I did not publicly deny the reports that I held bitcoins because the press coverage was favorable and suggested that I had made millions of dollars as a result of my good business decision to accept bitcoin payments."

The court filings were uncovered by The Blast, and later confirmed by TechCrunch

I wrote about this back in January, attributing it to other news organizations' reporting. Should I have been more skeptical? 

Maybe. It's tough however, when 50 apparently confirmed the story at the time on social media--even though he's now claiming his words meant something other than what they actually seemed.
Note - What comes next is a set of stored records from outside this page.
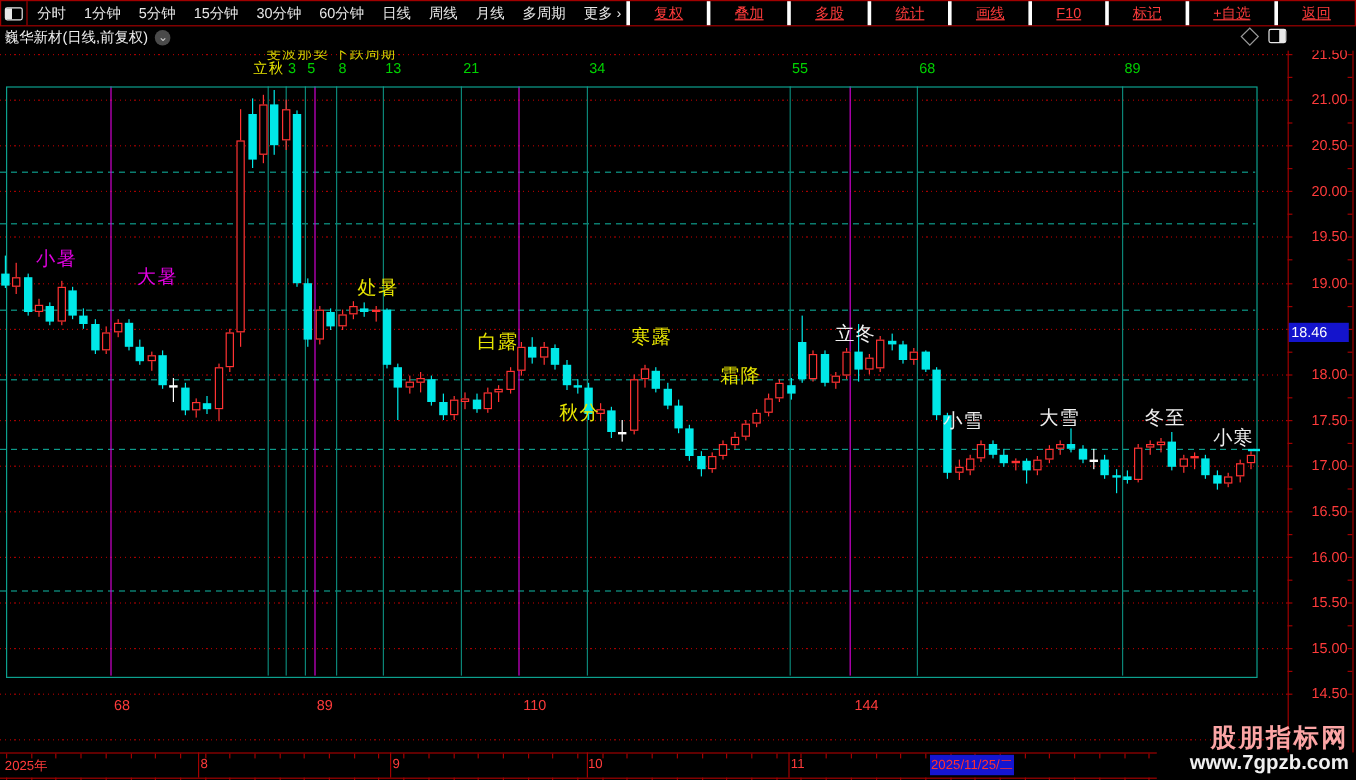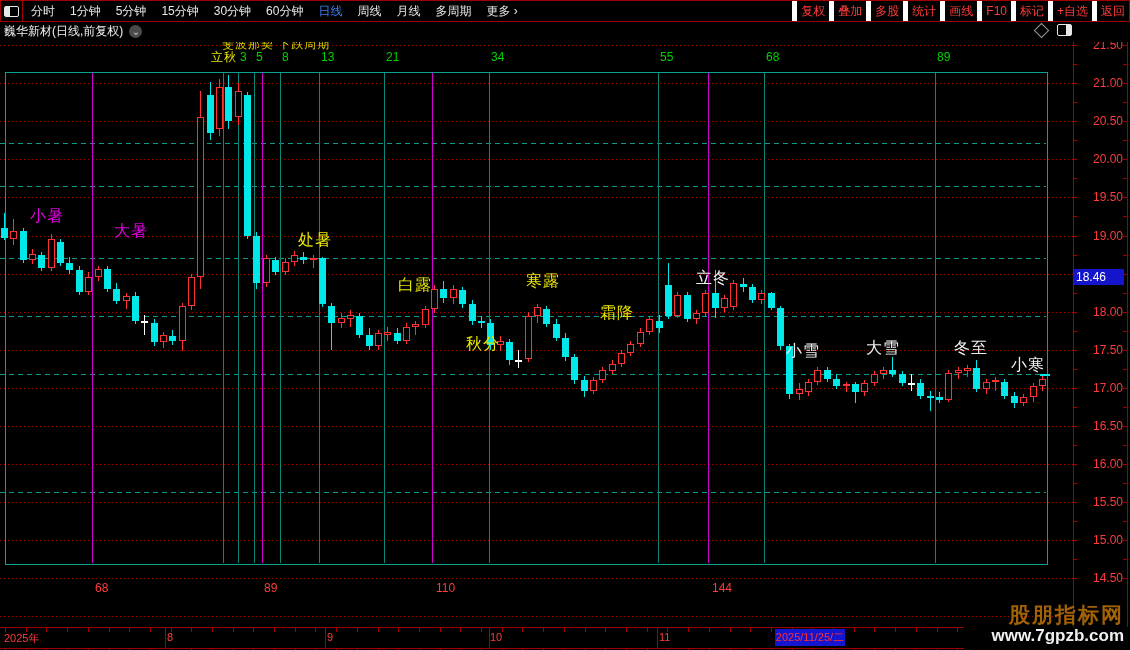"日线" #leftMenu .mi.active { color: #3b82f6 -> #e5e5e5 }
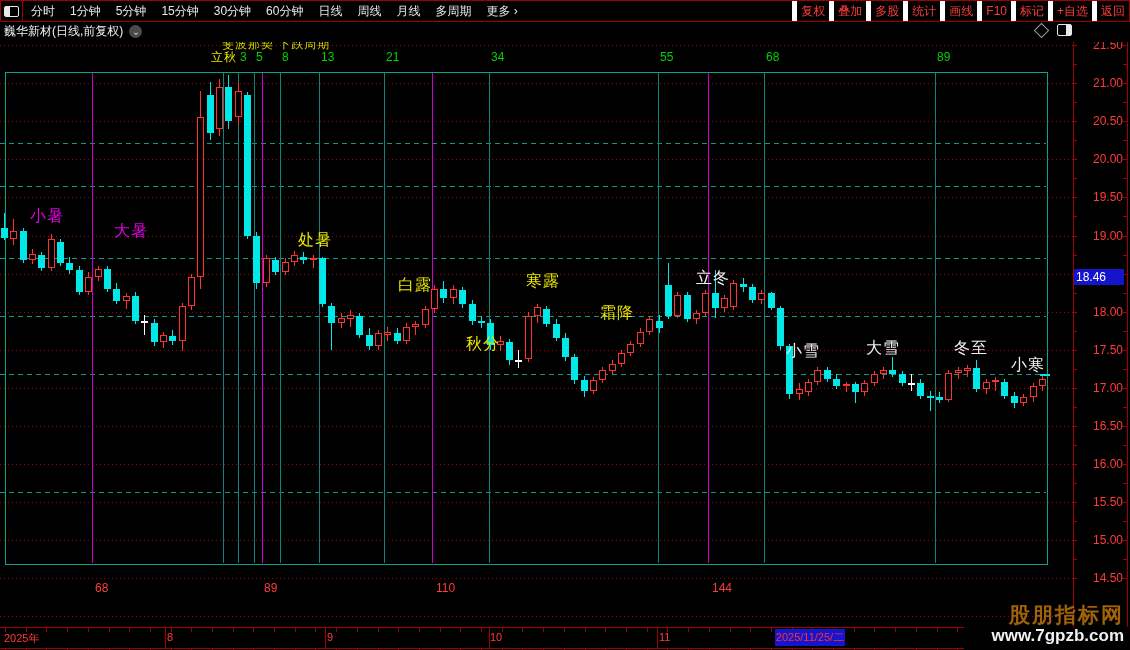"复权" #rightMenu .mi { border-left: 5px solid #ffffff -> 3px solid #ffffff; padding: 0 4px -> 0 20px; text-decoration: none -> underline }
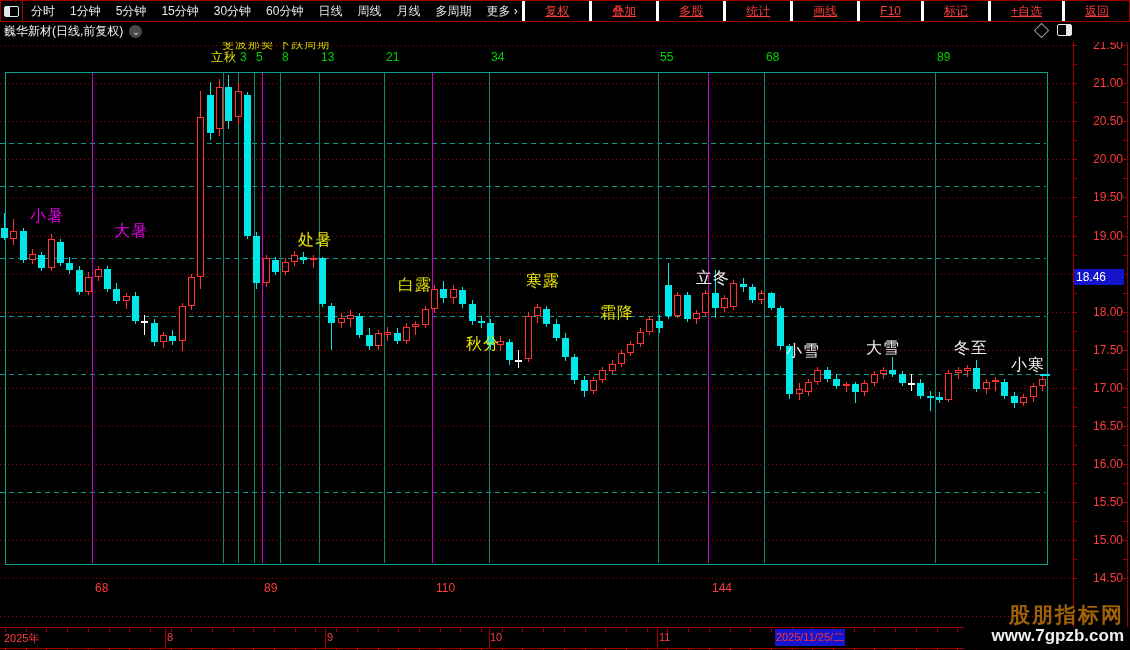"股朋指标网" #wm1 { color: #a16207 -> #fca5a5 }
If there's one thing I think in retrospect maybe could have been a red flag, it's that holding onto more than $400,000 worth of bitcoin back in 2014 (reportedly, he had about 700 bitcoins), would have been pretty risky.

And while you, or I, or 50 Cent might decide that a risky investment was okay--a professional money manager would think so. (I assume someone with 50's assets uses a professional, even in bankruptcy.

I just can't imagine taking the risk that the $400,000 would wind up being worth nothing--at least without an ironclad agreement from a 50 Cent saying they wanted to take the risk.

That looks like an especially smart rule now, after it's been revealed that 50 Cent will go along with any story, true or not, and even seem to confirm it, if he thinks it makes him look good.